### RECORDS SHOWN ###

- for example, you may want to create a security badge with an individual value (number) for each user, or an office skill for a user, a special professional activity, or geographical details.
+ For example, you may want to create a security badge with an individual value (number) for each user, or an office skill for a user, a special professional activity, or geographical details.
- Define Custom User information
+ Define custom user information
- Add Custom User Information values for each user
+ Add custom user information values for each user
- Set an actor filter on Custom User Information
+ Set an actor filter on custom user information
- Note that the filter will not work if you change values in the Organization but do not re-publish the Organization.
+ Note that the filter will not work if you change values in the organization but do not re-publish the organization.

###
### RECORDS SHOWN ###

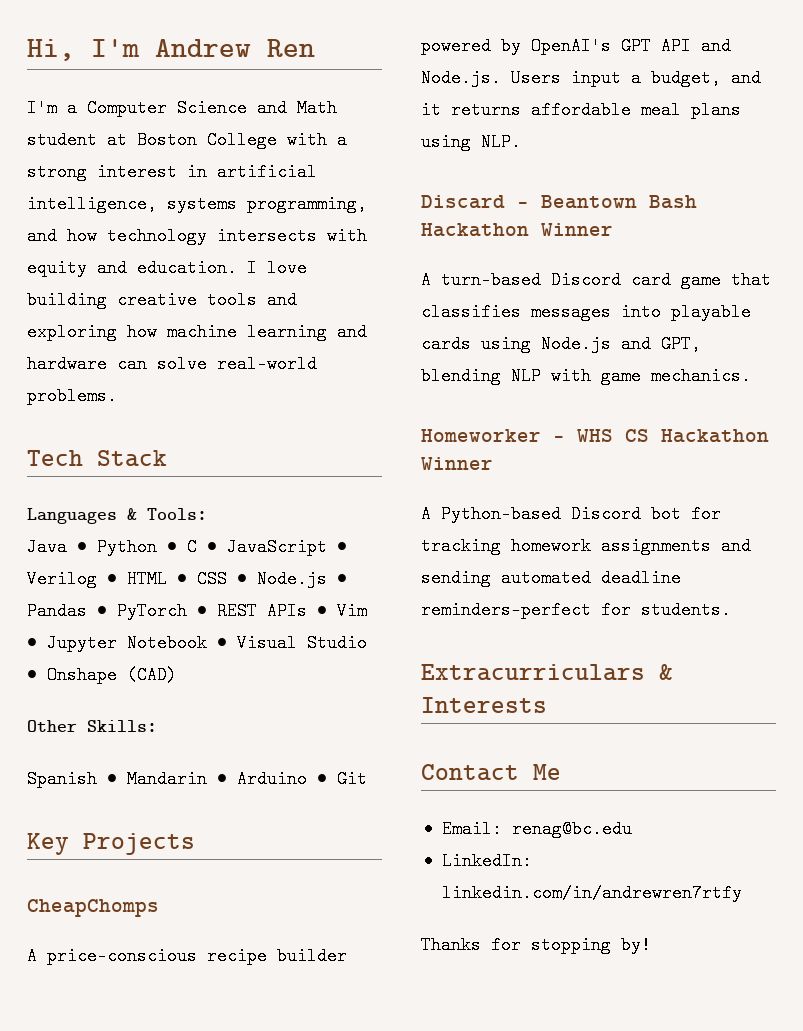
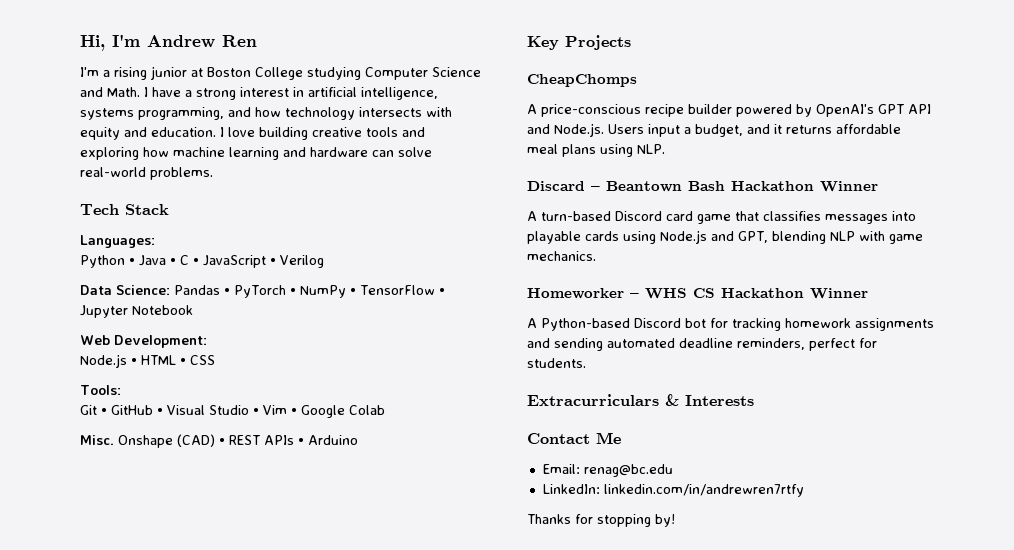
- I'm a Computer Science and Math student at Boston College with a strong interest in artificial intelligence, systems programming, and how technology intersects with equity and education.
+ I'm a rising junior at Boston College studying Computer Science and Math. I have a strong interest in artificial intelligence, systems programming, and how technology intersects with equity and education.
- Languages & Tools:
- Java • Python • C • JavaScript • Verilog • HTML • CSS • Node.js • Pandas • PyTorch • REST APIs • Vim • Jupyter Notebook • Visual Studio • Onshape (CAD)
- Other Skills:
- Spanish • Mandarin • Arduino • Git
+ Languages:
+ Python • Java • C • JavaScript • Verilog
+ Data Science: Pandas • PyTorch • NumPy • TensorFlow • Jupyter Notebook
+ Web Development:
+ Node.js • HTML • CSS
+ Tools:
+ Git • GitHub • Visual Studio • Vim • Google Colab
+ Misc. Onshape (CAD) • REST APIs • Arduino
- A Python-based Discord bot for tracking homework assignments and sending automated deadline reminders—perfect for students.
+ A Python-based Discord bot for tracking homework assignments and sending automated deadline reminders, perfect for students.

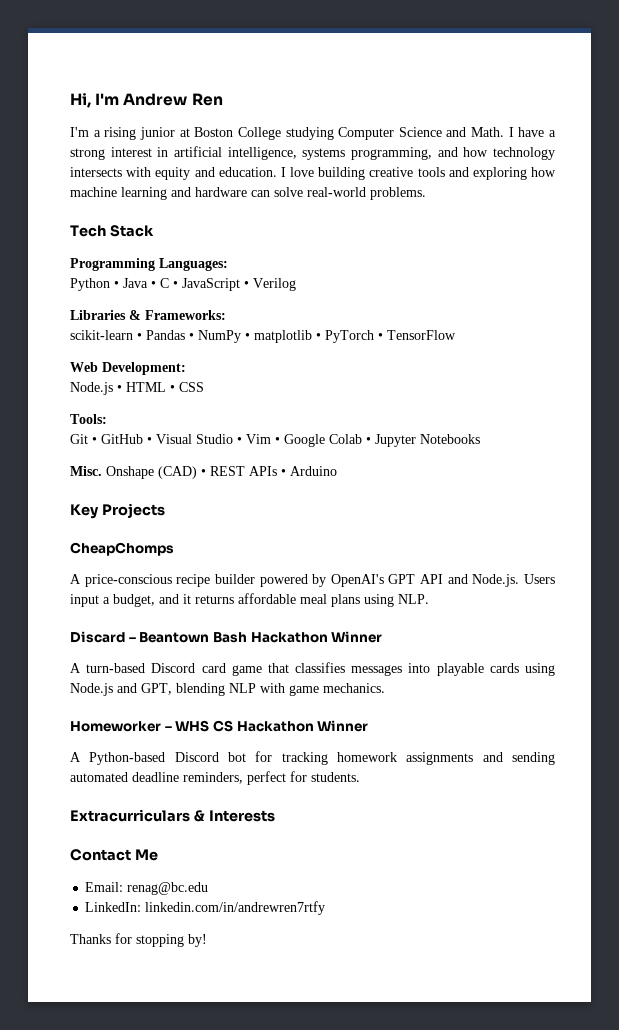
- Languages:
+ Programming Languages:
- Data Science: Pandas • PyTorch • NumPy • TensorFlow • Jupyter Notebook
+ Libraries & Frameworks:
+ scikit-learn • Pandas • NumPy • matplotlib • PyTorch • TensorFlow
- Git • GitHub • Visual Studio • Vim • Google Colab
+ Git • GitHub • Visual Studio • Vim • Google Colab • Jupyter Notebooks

###

#### EXERCISE AIM:
Each line in the data that holds the word "security" must be copied.

#### RESPONSE TO THE EXERCISE:
- for example, you may want to create a security badge with an individual value (number) for each user, or an office skill for a user, a special professional activity, or geographical details.
+ For example, you may want to create a security badge with an individual value (number) for each user, or an office skill for a user, a special professional activity, or geographical details.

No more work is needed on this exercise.